Sales Tracking Document: What It Is and How to Build One

Most freelancers know roughly which projects they’re working on. But fewer know their close rate, their average deal size, how many proposals are open right now, or which leads have gone cold without a follow-up. A sales tracking document answers all of these questions without requiring a CRM subscription or a dedicated sales operations process.

What a sales tracking document is (and isn’t)

A sales tracking document is a structured record of your sales activity — not your project management, not your invoicing, and not your task list. It tracks the moments between “first contact” and “signed agreement.”

Its job is to answer three questions:

  1. What opportunities are currently in my pipeline and at what stage?
  2. What requires my attention this week (follow-ups, proposals to send)?
  3. What does my expected revenue look like in the next 30–90 days?

It doesn’t replace a project tracker. Once a deal is won, it moves out of the sales tracker and into your project management system.

The eight core fields

1. Prospect name. The person or company name.

2. Source. How they found you: referral, LinkedIn, cold outreach, inbound from website, etc. Tracking source helps you understand which channels produce your best clients.

3. Project type. Branding, development, copywriting, consulting — whatever categories apply to your work. Useful for spotting which types of work you’re winning most and building on it.

4. Estimated value. Your best estimate of the project revenue. Use ranges if you don’t have a number yet (e.g., $3,000–$5,000). This field drives your pipeline value calculation.

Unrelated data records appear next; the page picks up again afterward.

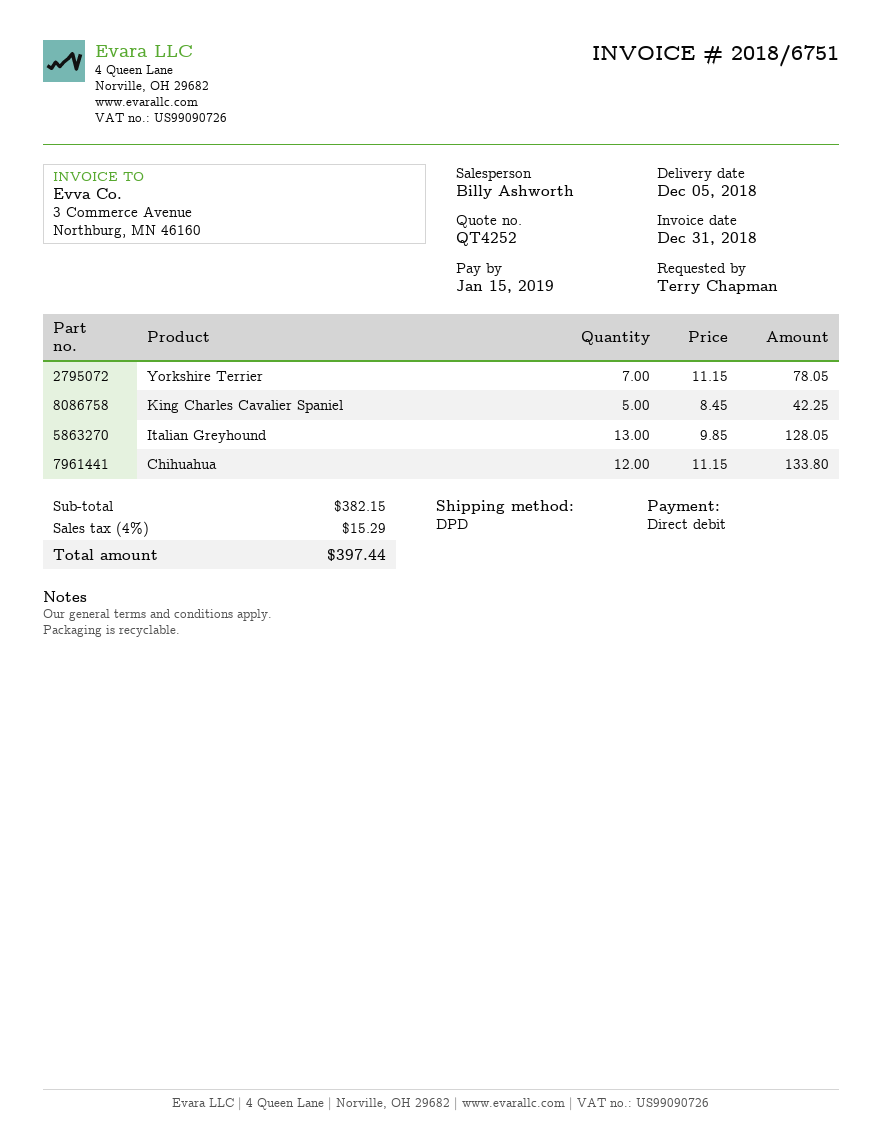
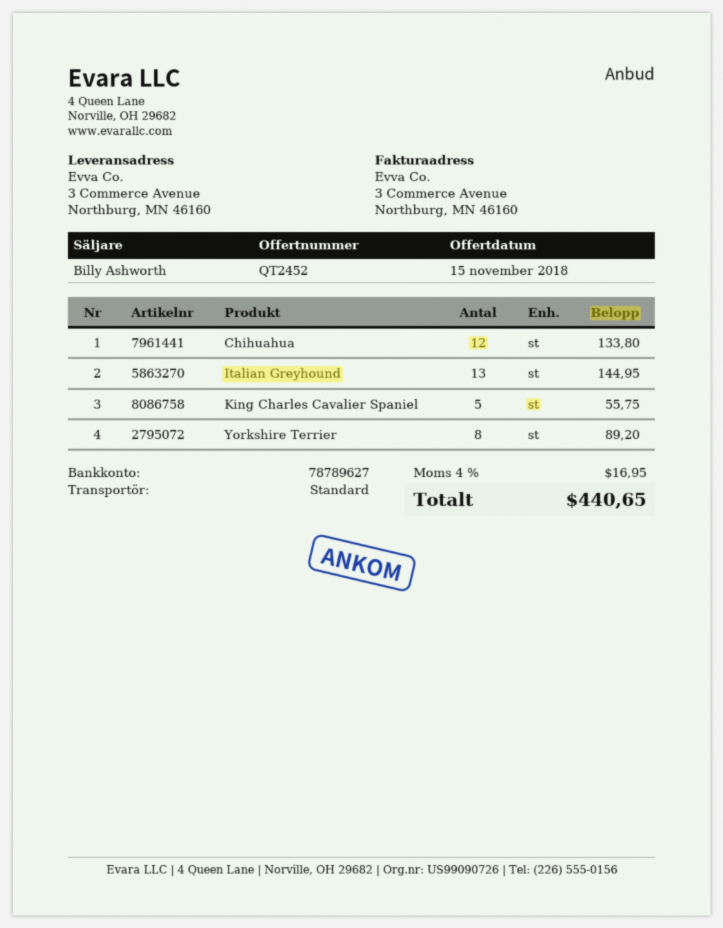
quote number: QT4252 -> QT2452
shipping method: DPD -> standard
Yorkshire Terrier: 7 for 78.05 -> 8 for 89.20
King Charles Cavalier Spaniel: 5 for 42.25 -> 5 for 55.75
Italian Greyhound: 13 for 128.05 -> 13 for 144.95
tax: 4% = 15.29 -> 4% = 16.95
total: 397.44 -> 440.65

5. Current stage. The stage of the sales process: Lead, Discovery Call, Proposal Sent, Follow-Up, Won, Lost. Keep stages simple — too many stages create maintenance overhead.

6. First contact date. When the conversation started. This helps you track how long deals typically take to close.

7. Last contact date. The most recent touchpoint. If this date is more than 7 days ago for an active stage, something needs follow-up.

8. Next action. The specific thing you need to do and when: “Send proposal by Thursday,” “Follow up on Monday,” “Call Thursday afternoon.”

Building the pipeline summary

Add a summary section above your main table. At a minimum:

  • Total pipeline value: Sum of estimated values for all active stages
  • Weighted pipeline: Pipeline value multiplied by your typical close rate for each stage
  • Won this month: Revenue from deals closed in the current month
  • Lost this month: Number of lost deals
  • Win rate: Won / (Won + Lost) as a percentage

These five numbers give you a dashboard view of your sales health without any additional work beyond maintaining the core fields.

The follow-up layer

The sales tracking document is most valuable as a follow-up system. Every week, review every row where Last Contact is more than 5 business days old and the stage is active. Those are the deals going cold on you.

A cold deal doesn’t always mean the client isn’t interested — it often means you didn’t follow up and they moved on to whoever did.

The Next Action field drives this. Every active row should have a specific next action with a date. If the date has passed, it’s overdue. Update it, do the action, and reset the date.

Connecting the tracker to your proposal and invoice workflow

Your sales tracker and your invoicing process need to be connected, even if they’re separate documents. When a deal moves to Won, the next entry in your tracker should be “Invoice sent on [date]” — so you have a clean record from first contact to payment in one place.

If you’re using a tool like Waco3 for your proposals and invoices, the tracking data is built in — you can see when a client opened your proposal, which gives you richer data for the Last Contact column than just your outbound emails. A client who opened your proposal three times but hasn’t replied is a different follow-up conversation than one who opened it once.

The weekly review habit

Schedule 30 minutes every Monday. In that time:

  1. Update any statuses that changed (won, lost, stalled)
  2. Review all Follow-Up rows for overdue actions
  3. Look at your pipeline value — is it sufficient for next month?
  4. Set or update the Next Action for every active row

That’s it. Thirty minutes of maintenance gives you a complete picture of your business development, without a CRM, without a sales coach, and without losing track of a single opportunity.